If you’re fortunate, you’ll have someone available with the needed skill set to participate in the system recovery. Your causal analysis manager will remain mostly on the fringe, watching, making small suggestions regarding recovery of evidence.
It was a lot of years ago, and I’m going to take a bit of poetic license, but I’m going to talk a bit about a major, major system problem my group dealt with. When I took over the group we had a recurring problem. I think we ended up calling it the “system slowdown problem.” My sole contribution was establishing some ownership and getting the best people involved for the various roles needed. They did the work.
Why am I bringing this up?
You will find sometimes your causal analysis manager and your incident manager are in opposition. Your causal analysis manager is wanting to slow down, gather information, take system logs, etc. They will need this when it’s time to roll up their sleeves and figure out why this problem keeps occurring.
Your systems operations manager is likely to be focusing on only what is required to get the system back on-line. They have probably been pressured in the past to get the system restored.
I had been informed prior to taking my role at the bank, in clear language, that, if I didn’t fix the system slowdown problem I would be fired and to be absolutely certain I could get the problem fixed or… just don’t take the job. Great way to feel welcomed.
At first, the efforts were solely focused on restoring the system.
On average, three days each week, at the worst time of day, the entire system would slowly fade. Response time would lag. And lag some more. And even more until the system was unusable, unusable by hundreds and hundreds of call center advisors in six call centers across the country trying to support tens of millions of credit card holders.
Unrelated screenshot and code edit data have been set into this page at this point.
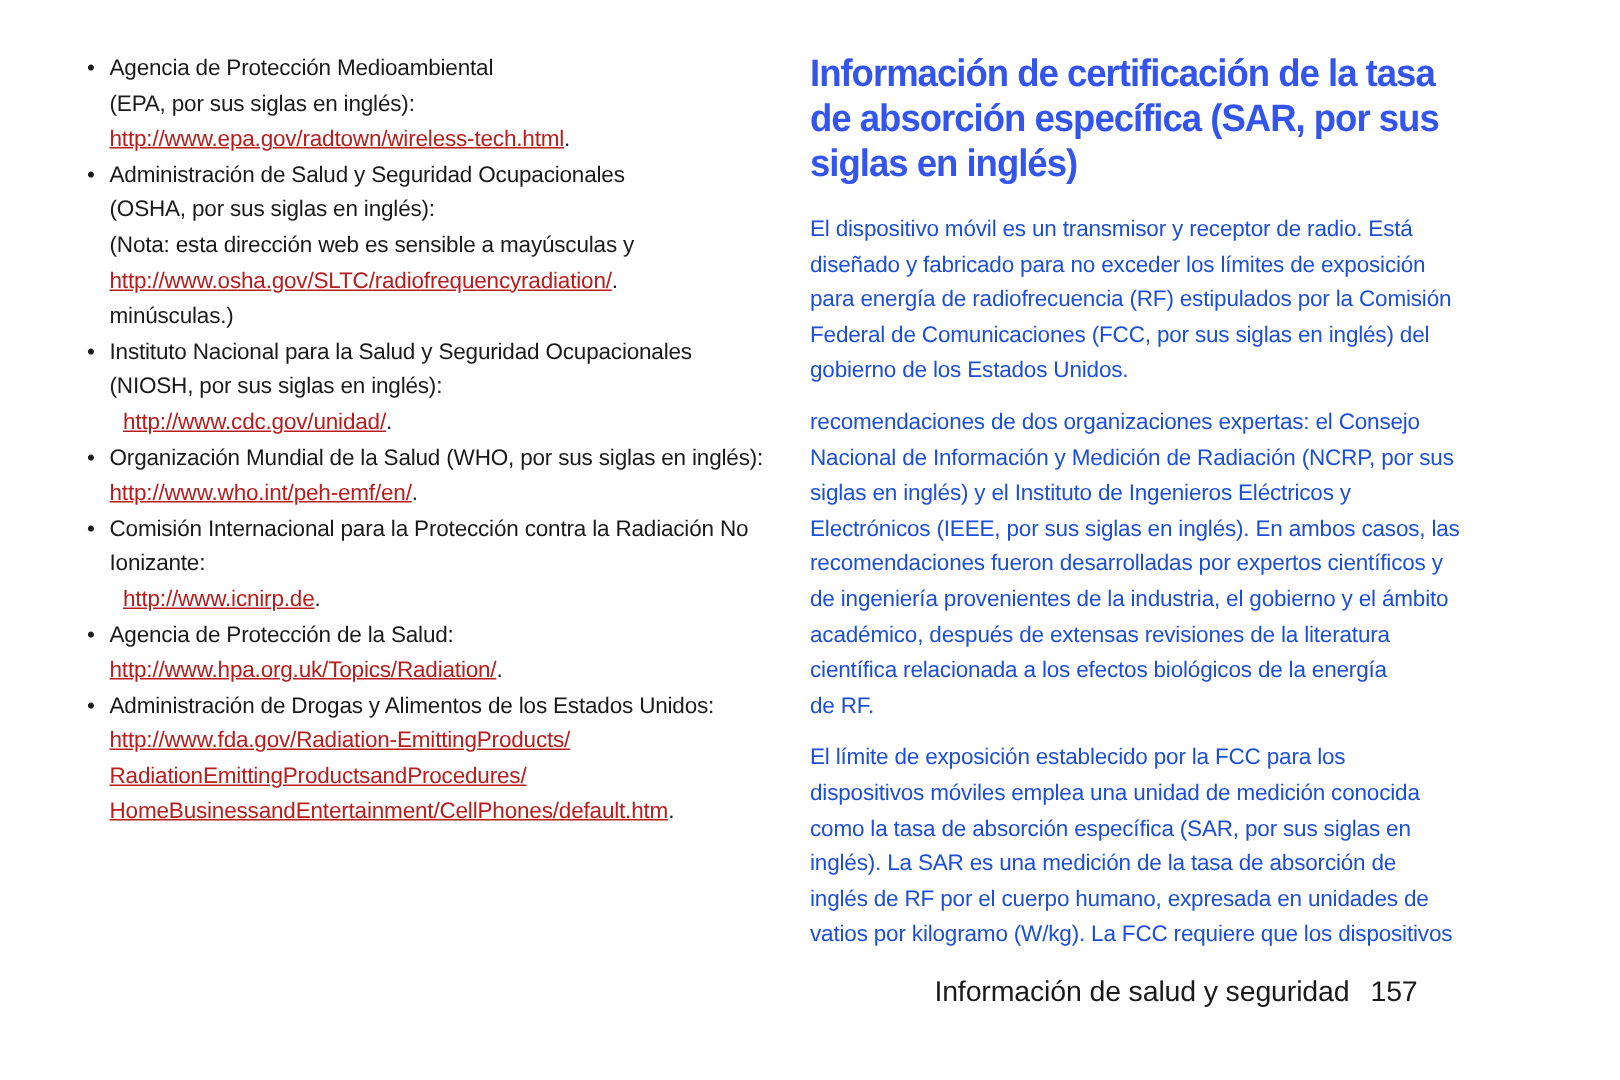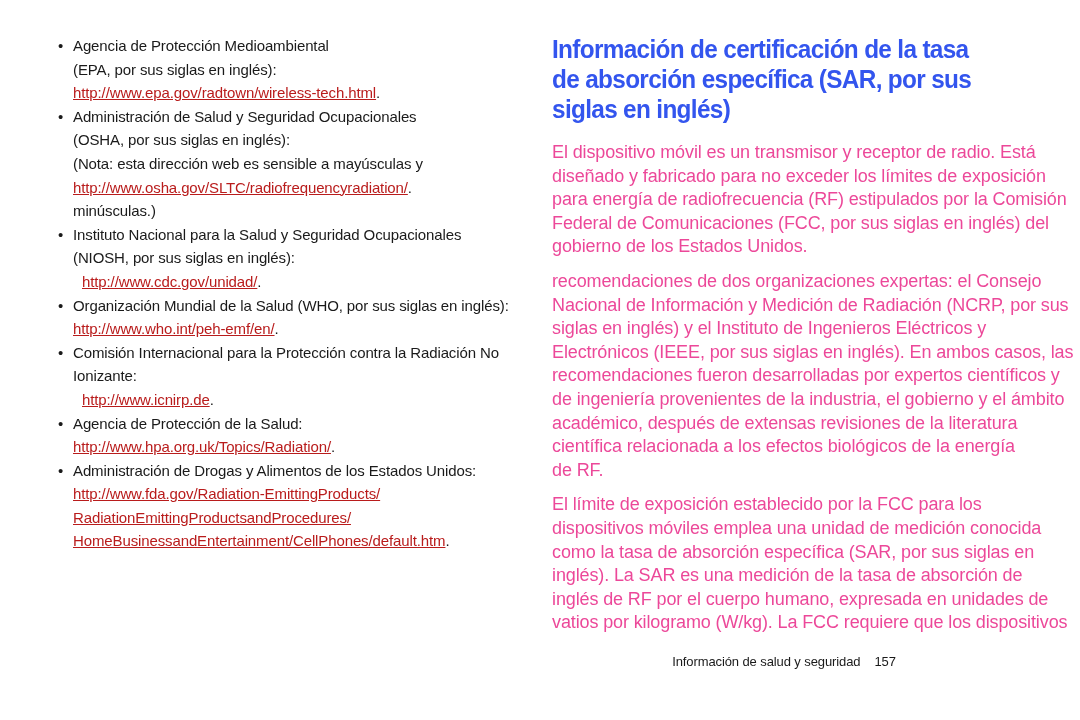"Información de certificación de la" .col-right { left: 552px -> 540px }
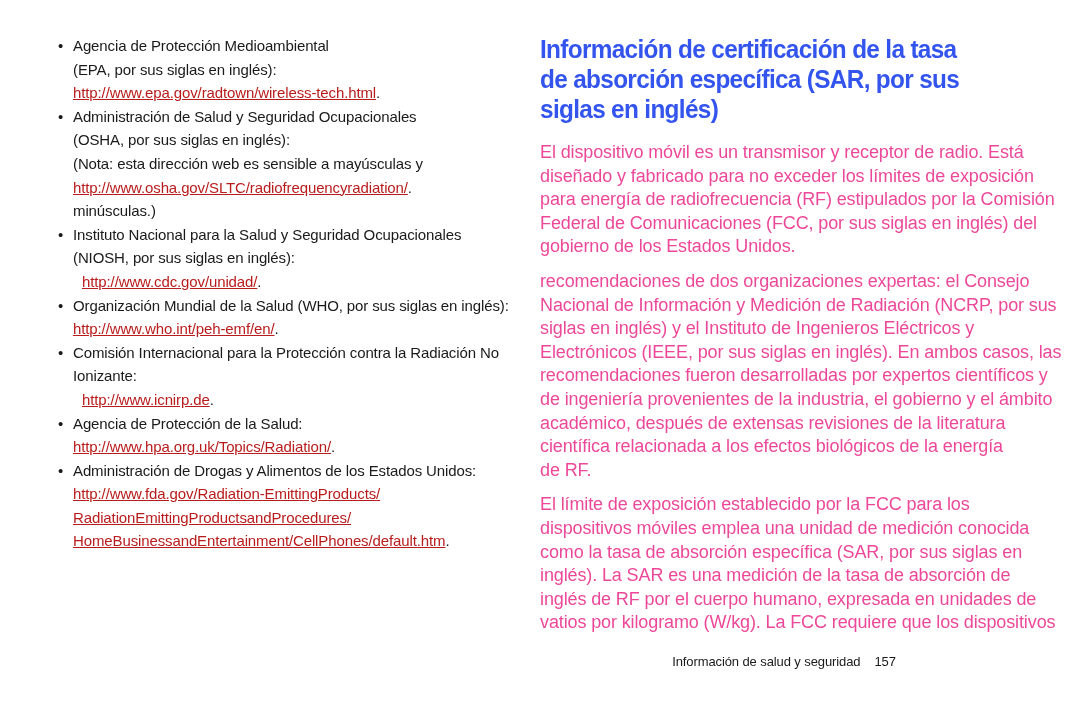"El dispositivo móvil es un" .para { color: #ec4899 -> #1d4ed8; font-size: 18px -> 15px }
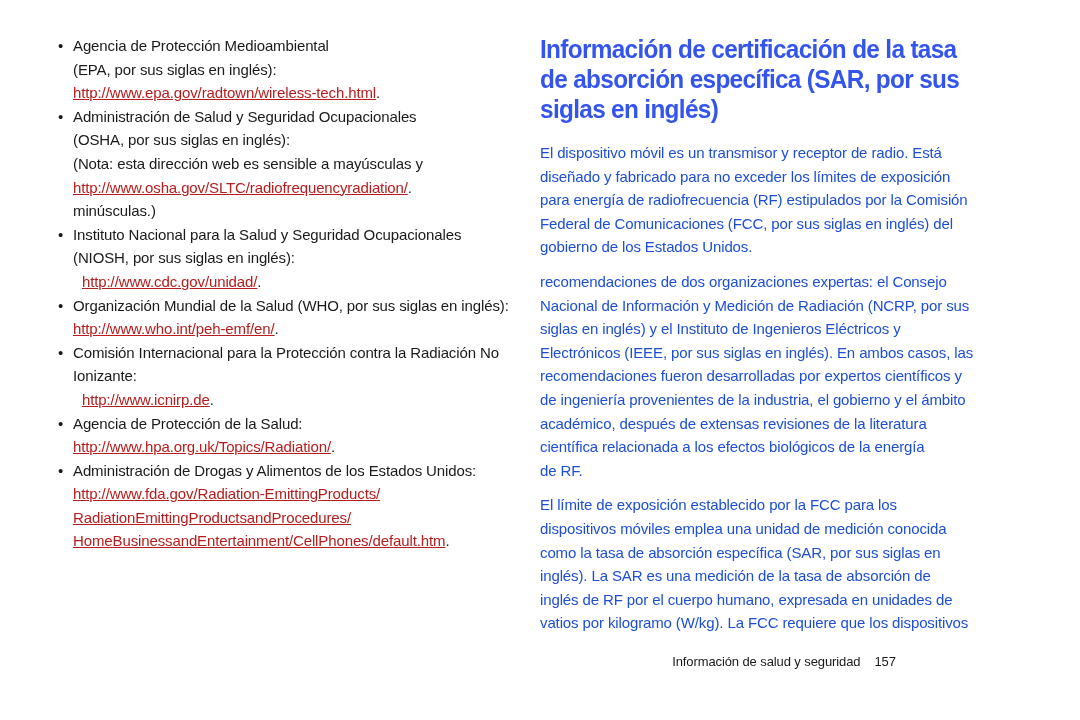"Información de salud y seguridad" .footer { font-size: 13px -> 19px }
By the way, there was concern from the regulators as to how well the card members were served. This concern originated from the overwhelming card member complaints.
No pressure.
There’s a quote, something like “no plan survives first contact with the enemy.” It’s a derivative of a longer quote from a Prussian, Field Marshall Helmuth Karl Bernhard von Moltke back in the 1800’s.
Your plan, if you choose to incorporate any of the above concepts into your plan, will suffer. Ours did. It took a few iterations until we got things sorted. Initially, we fell to the pressure to just get the system back on line. You may have the same problem.
Over time we were able to communicate our plan well enough to get the skeptics calm enough for us to take the additional time required to gather the evidence.
The final report identified, if I’m recalling correctly, seventeen different causes of various types that contributed to the system problems.